*Problem to work on:* Would you show every line from the records that holds "Sockets"?

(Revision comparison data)
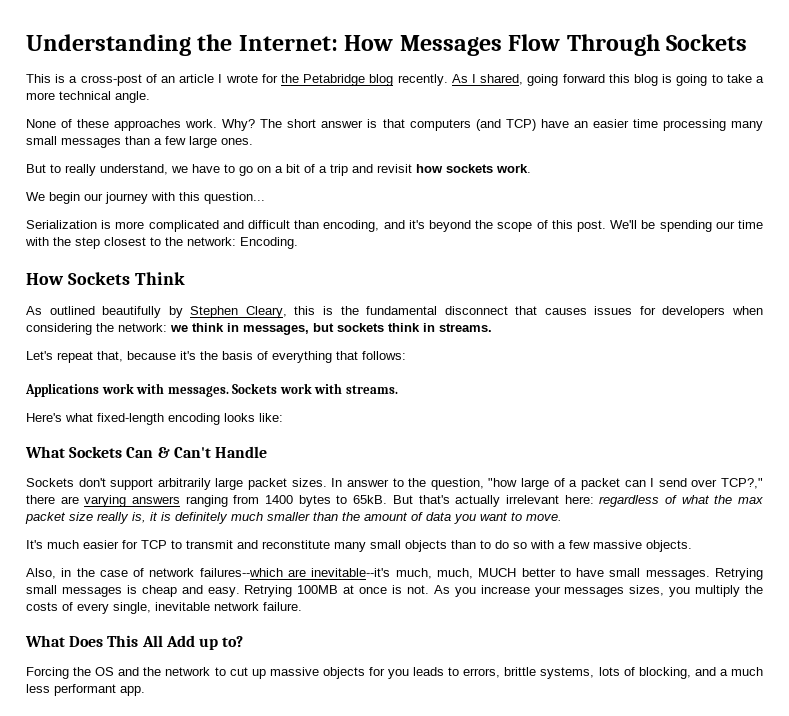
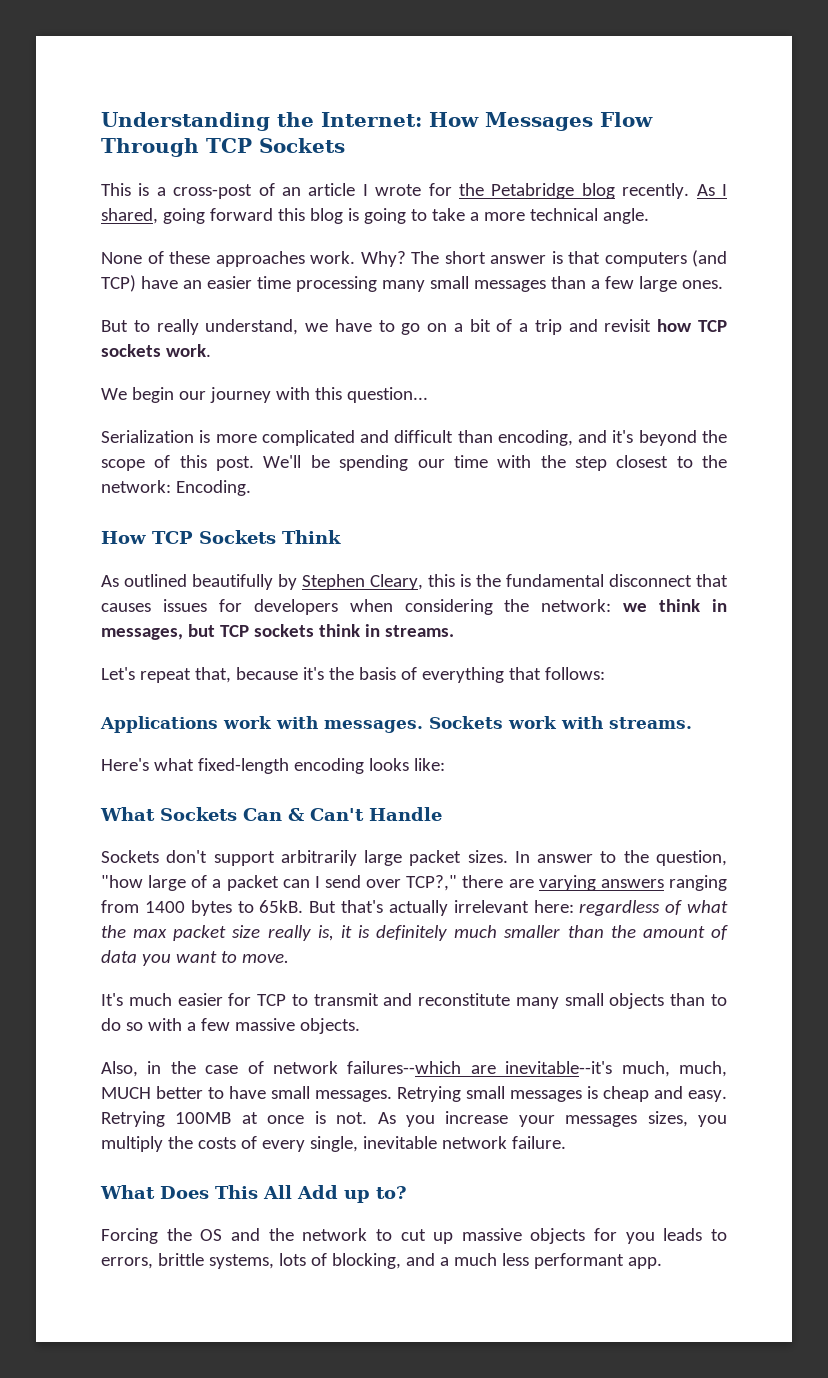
(660, 45) none -> [206,138,252,153] TCP
(443, 168) none -> [697,320,727,332] TCP
(64, 279) none -> [152,531,193,544] TCP
(334, 327) none -> [219,625,249,637] TCP

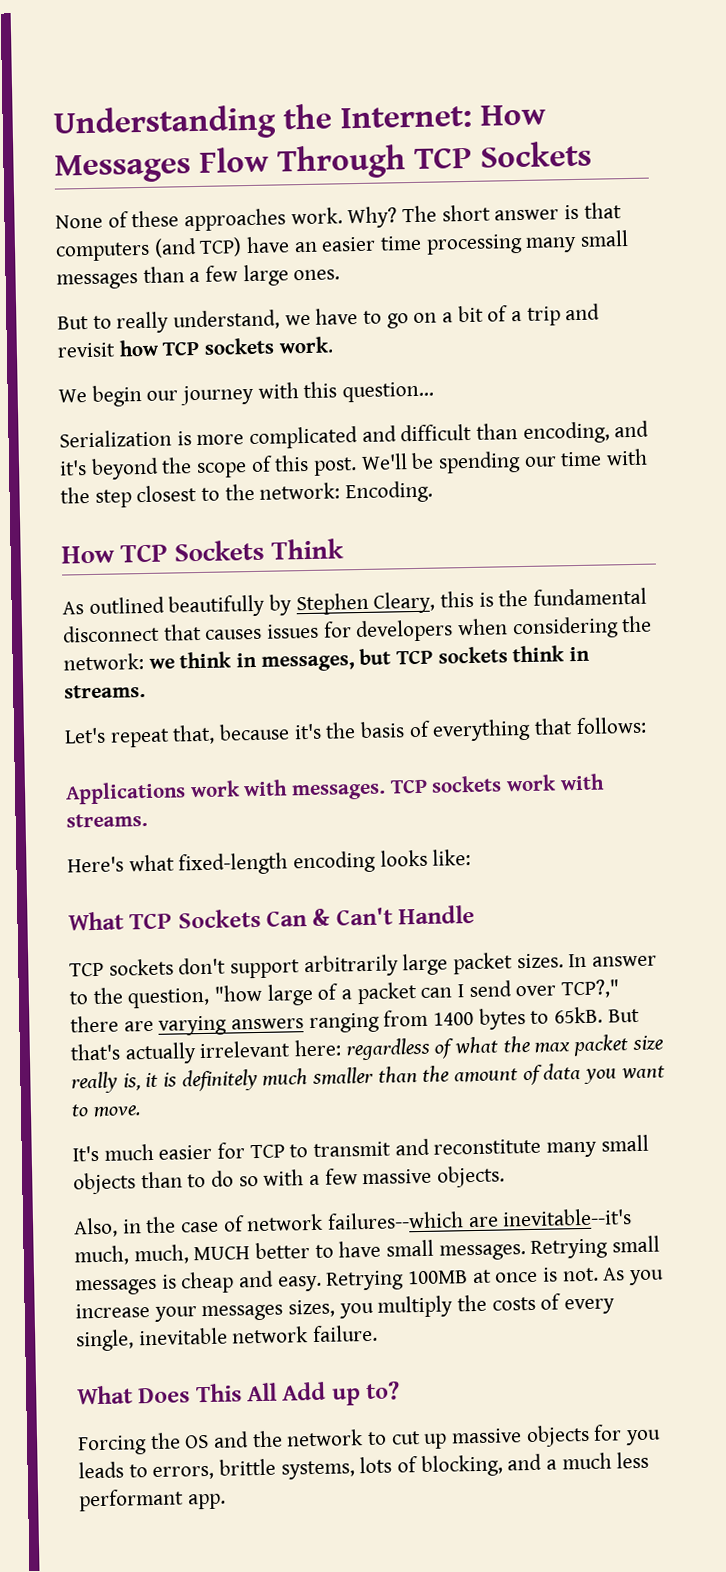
[101,183,727,199] [101,208,649,224] // This is a cross-post of an article I wrote for the Petabridge blog recently. As I shared, going forward this blog is going to take a more technical angle. -> (592, 154) none
[429,716,503,729] Sockets -> [389,775,503,794] TCP sockets
(155, 814) none -> [129,913,173,930] TCP
[101,850,159,863] Sockets -> [69,958,174,977] TCP sockets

*Result of the exercise:*
[429,716,503,729] Sockets -> [389,775,503,794] TCP sockets
[101,850,159,863] Sockets -> [69,958,174,977] TCP sockets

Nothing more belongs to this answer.